Eglantine looked up from her magazine and peered at Chiara over her glasses.
“We’ve been invited by a titled Russian gentleman and Mama thinks he may have taken a fancy to me.”
Chiara felt a little rush of amusement, as a picture came into her mind of an elderly aristocrat, perhaps with bushy white side-whiskers, who had fallen helplessly under the spell of Eglantine’s rather severe charms.
But her next words struck a chill into her heart.
“Count Arkady Dimitrov. You’ve met him, haven’t you?”
“Yes – I have – ”
Chiara strove to keep her voice from shaking.
“Mama says that he danced with you, just the once, at the Sandringham Ball. And then he cut you dead. Lady Fairfax told her so.”
“Yes – but – ” Chiara stopped herself.
At all costs, she must not let Eglantine know how she felt about Arkady.
“But he has always been perfectly charming to
me
. Such lovely manners.”
Eglantine’s nose was high in the air with pride and she raised her right hand to pat her fair hair, which had been elaborately curled for the journey.
“Have you – danced with him?”
Chiara could hardly say it, but she had to know.
“Oh, no, but Mama believes that he is completely smitten. He invited us to take Russian tea with him and paid particular attention to me the whole time.”
Eglantine’s gaze dropped to her magazine again.
Chiara’s mind was in turmoil.
She simply could not believe that the dark-haired, proud Count, who had whirled her so swiftly and skilfully across the dance floor, who had spoken of the wild swans flying North and whose dark eyes had gazed into hers with such amazing fire and passion, could possibly be attracted to Eglantine.

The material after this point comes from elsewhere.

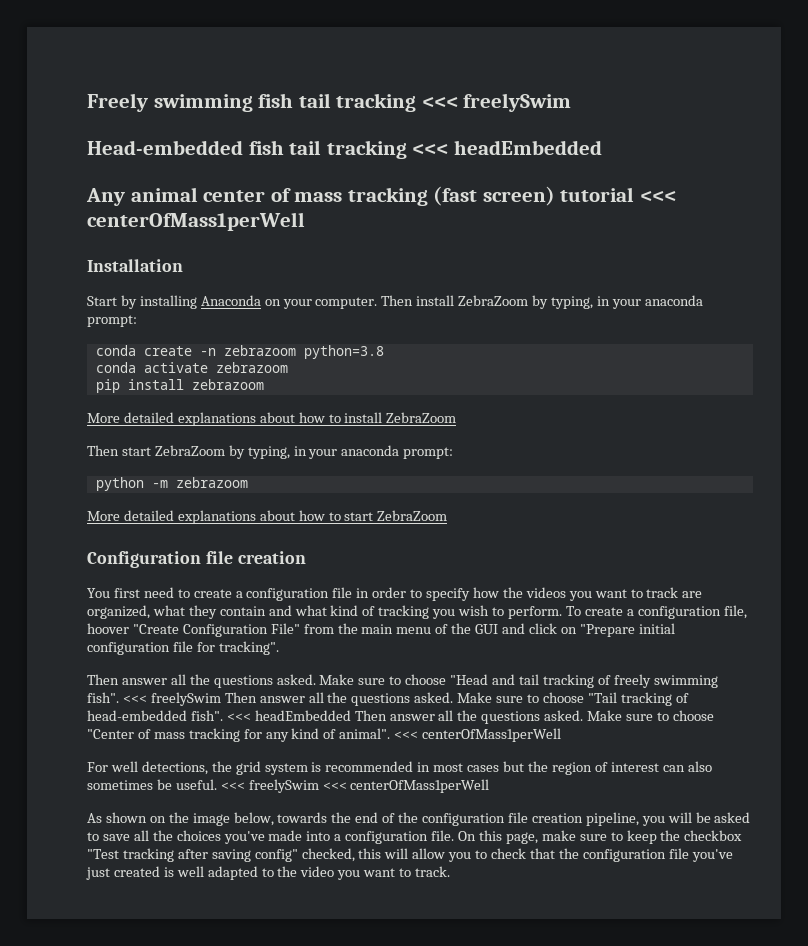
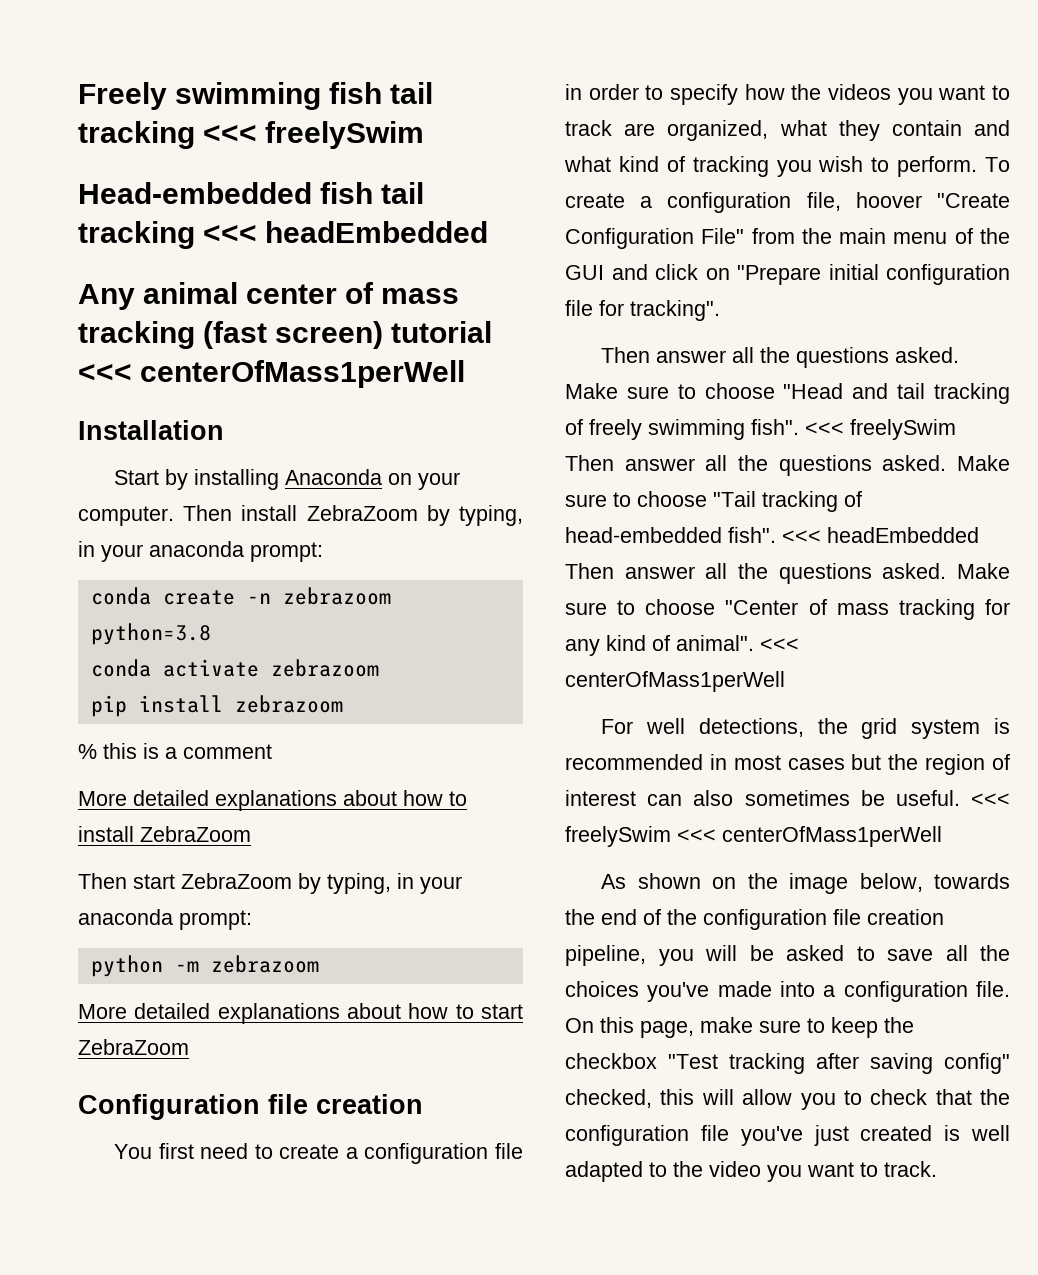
+ % this is a comment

And yet – he had invited them to St. Petersburg! Had he asked them to stay with him? Did he intend to propose to Eglantine?
It took all the self-control Chiara possessed to stay silent and ask no more questions as the ship ploughed on across the choppy waters of the North Sea.
When they finally arrived in Russia, her fears were somewhat allayed by the fact that Count Arkady Dimitrov was nowhere to be seen in St. Petersburg.
The Count was out of town and the servants at his Palace seemed to have no idea who Mrs. Fulwell was when they accepted her calling card.
She and her daughters called several times and left a number of messages, but still there was no reply and all the shutters at the many windows of the Palace remained closed.
The Count was not at home.
Surely that was not the behaviour of a man in love, Chiara thought and, as she leaned a little further out of the window and breathed in the sweet air of the evening, an eddy of hope swirled in her heart.